In DOC’s 2019-2020 protected species bycatch report released this week, an estimated seven tonnes of protected coral has been destroyed by the New Zealand commercial fishing fleet, almost all by trawlers. Coral bycatch by the deepwater bottom trawl fleet increased by 4% from 527 kgs in 2018/19 to 546.5 kgs in 2019/20, and NZ trawlers has destroyed between 763 and 2,401 tonnes of coral on the seabed in 2019/20.
Tui Shortland quotes: “Many of our coral around Aotearoa cannot be found anywhere else in the world, they are unclassified by science and extremely fragile. Our coral is slow growing and they are vital for the health of the moana and the health of the planet. Kaoa (coral) are the most biodiverse ecosystems in the moana (ocean) and they provide essential breeding grounds for traditional cuisine causing micro-nutrient deficiencies in indigenous communities.
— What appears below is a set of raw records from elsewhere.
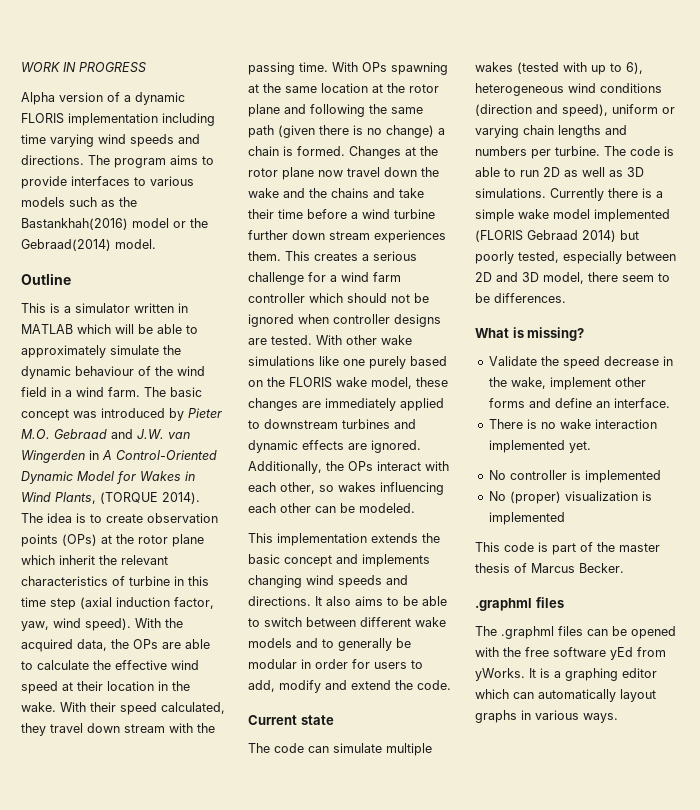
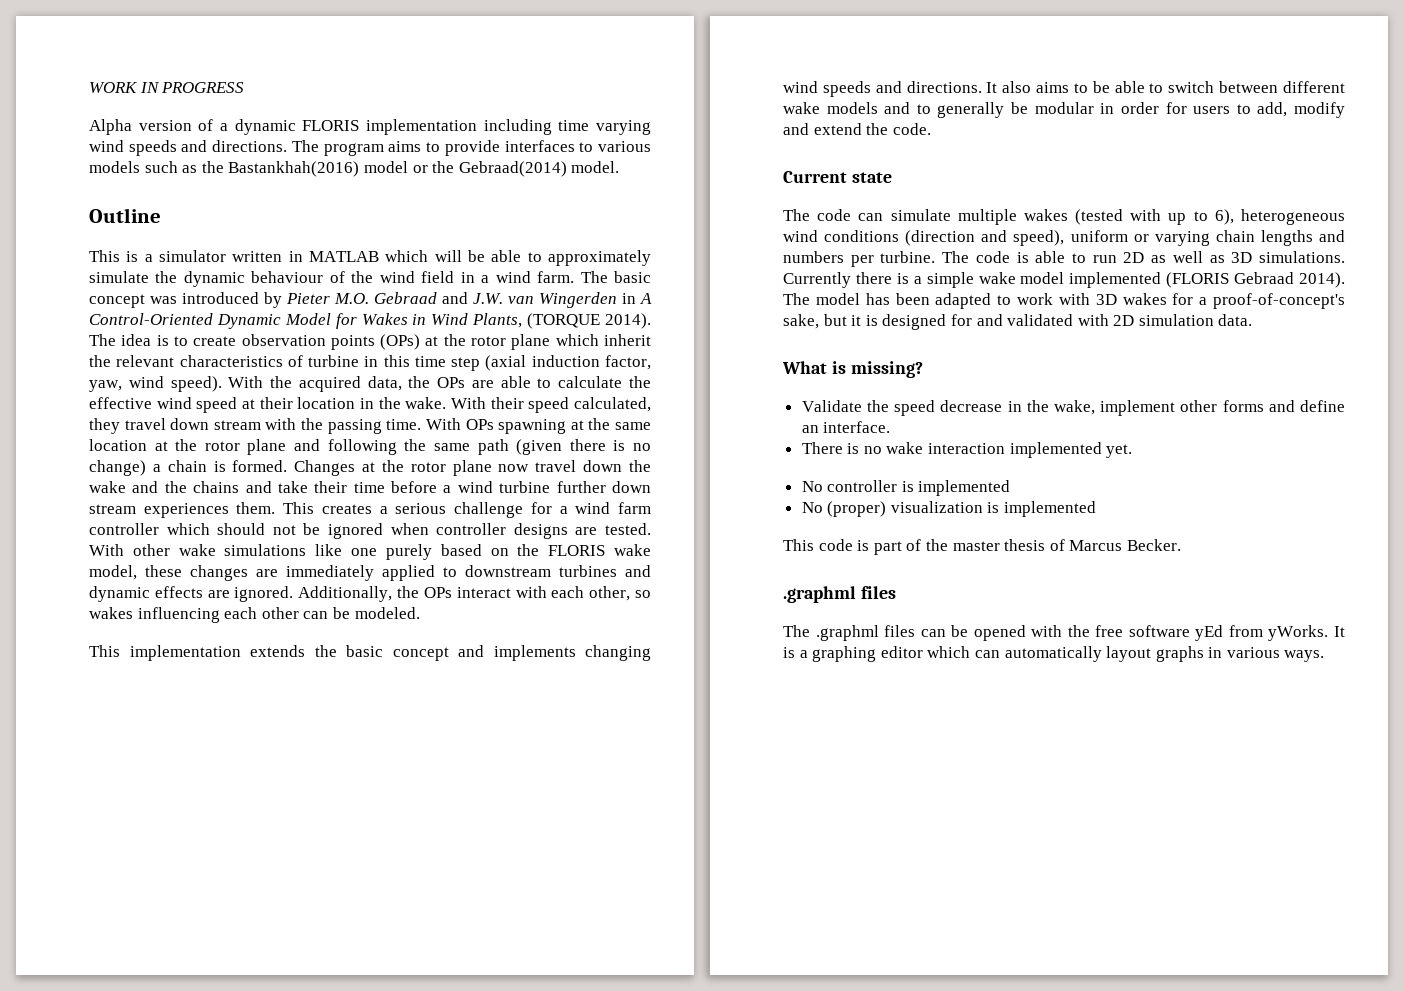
- Currently there is a simple wake model implemented (FLORIS Gebraad 2014) but poorly tested, especially between 2D and 3D model, there seem to be differences.
+ Currently there is a simple wake model implemented (FLORIS Gebraad 2014). The model has been adapted to work with 3D wakes for a proof-of-concept's sake, but it is designed for and validated with 2D simulation data.

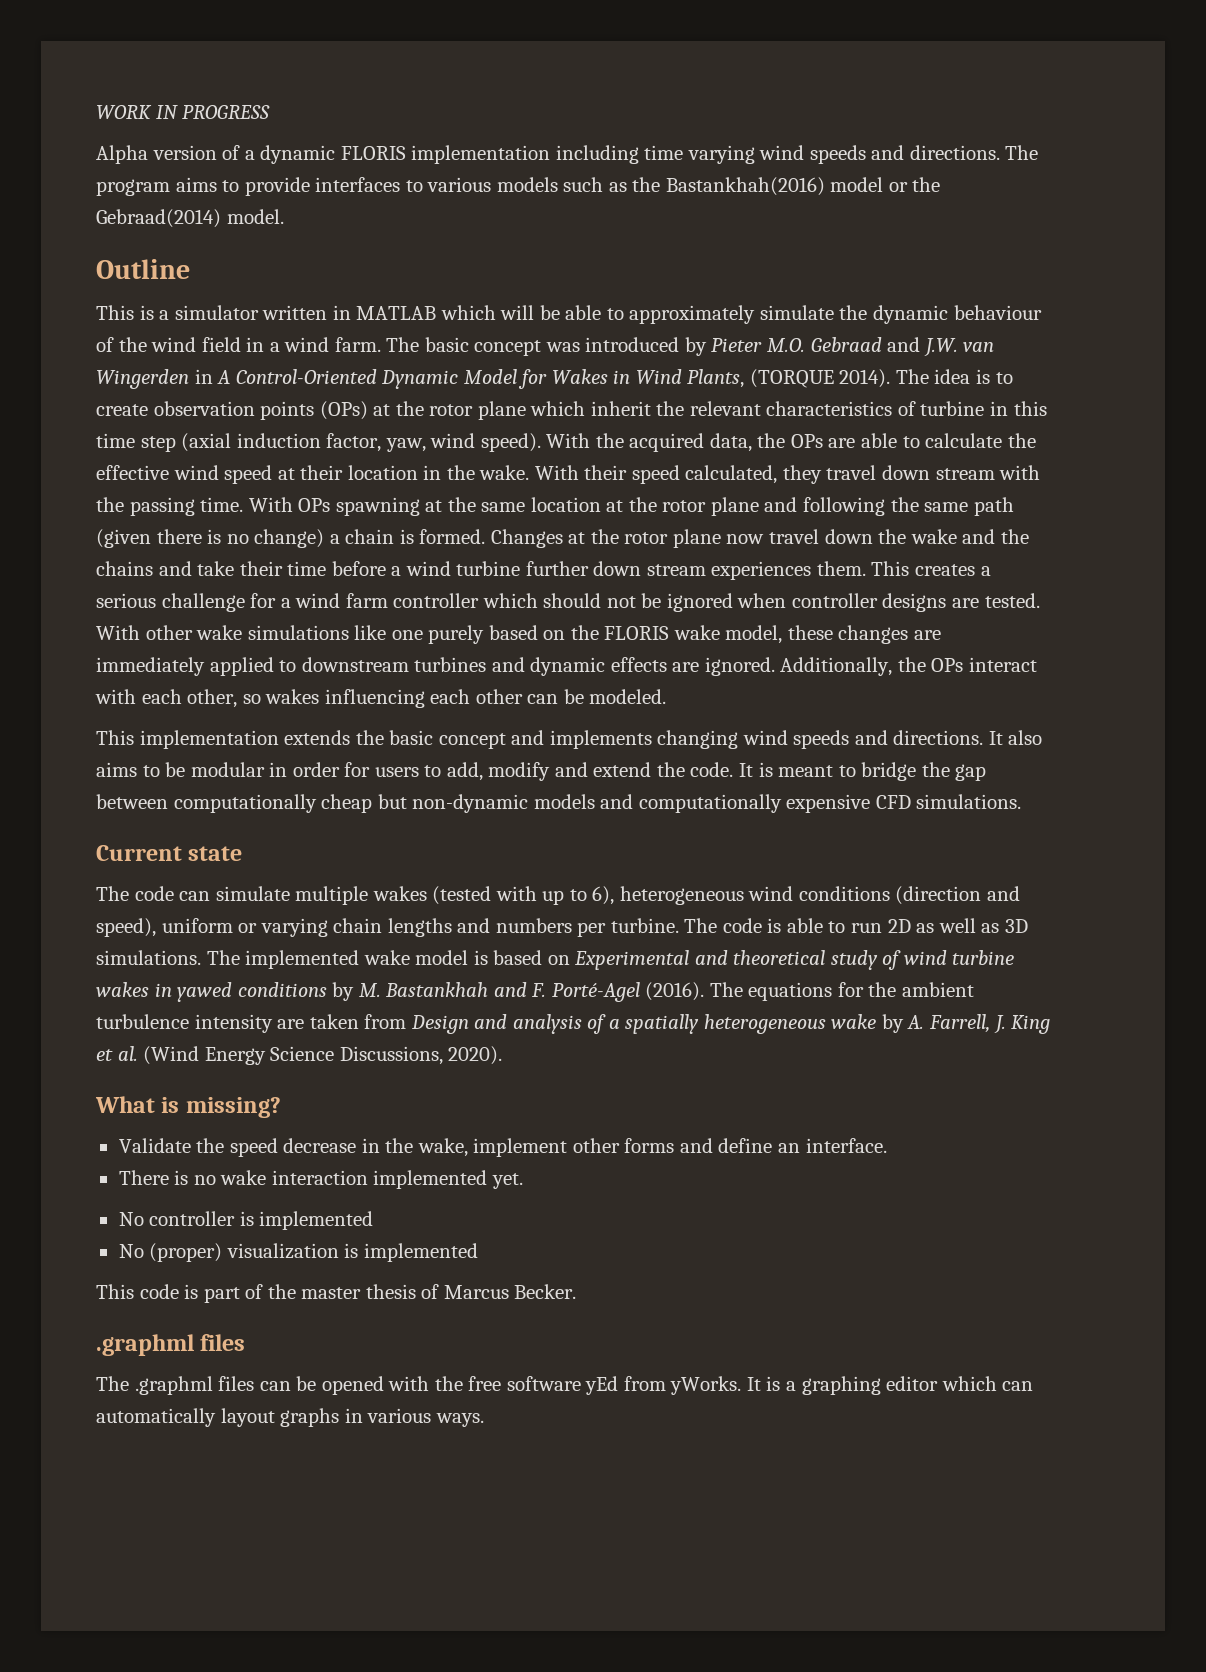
- It also aims to be able to switch between different wake models and to generally be modular in order for users to add, modify and extend the code.
+ It also aims to be modular in order for users to add, modify and extend the code. It is meant to bridge the gap between computationally cheap but non-dynamic models and computationally expensive CFD simulations.
- Currently there is a simple wake model implemented (FLORIS Gebraad 2014). The model has been adapted to work with 3D wakes for a proof-of-concept's sake, but it is designed for and validated with 2D simulation data.
+ The implemented wake model is based on Experimental and theoretical study of wind turbine wakes in yawed conditions by M. Bastankhah and F. Porté-Agel (2016). The equations for the ambient turbulence intensity are taken from Design and analysis of a spatially heterogeneous wake by A. Farrell, J. King et al. (Wind Energy Science Discussions, 2020).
What the fisheries of New Zealand is doing is essentially allowing the destruction of the Amazon of the ocean.”
Many corals live on sea mounts. There are well over 800 seamounts in Aotearoa with a complex seafloor having no “typical” seamount. Kaoa are also essential biomes for climate stability. They act as nature’s water filtration system. Likewise coral reefs are essential for protecting shorelines from storm damage by absorbing 70-90% of wave energy.
Damage to the coral reef structure further reduces the productivity of the area, thus adversely affecting both the reef-dependent fish populations and also the livelihoods of fishers and nearby communities.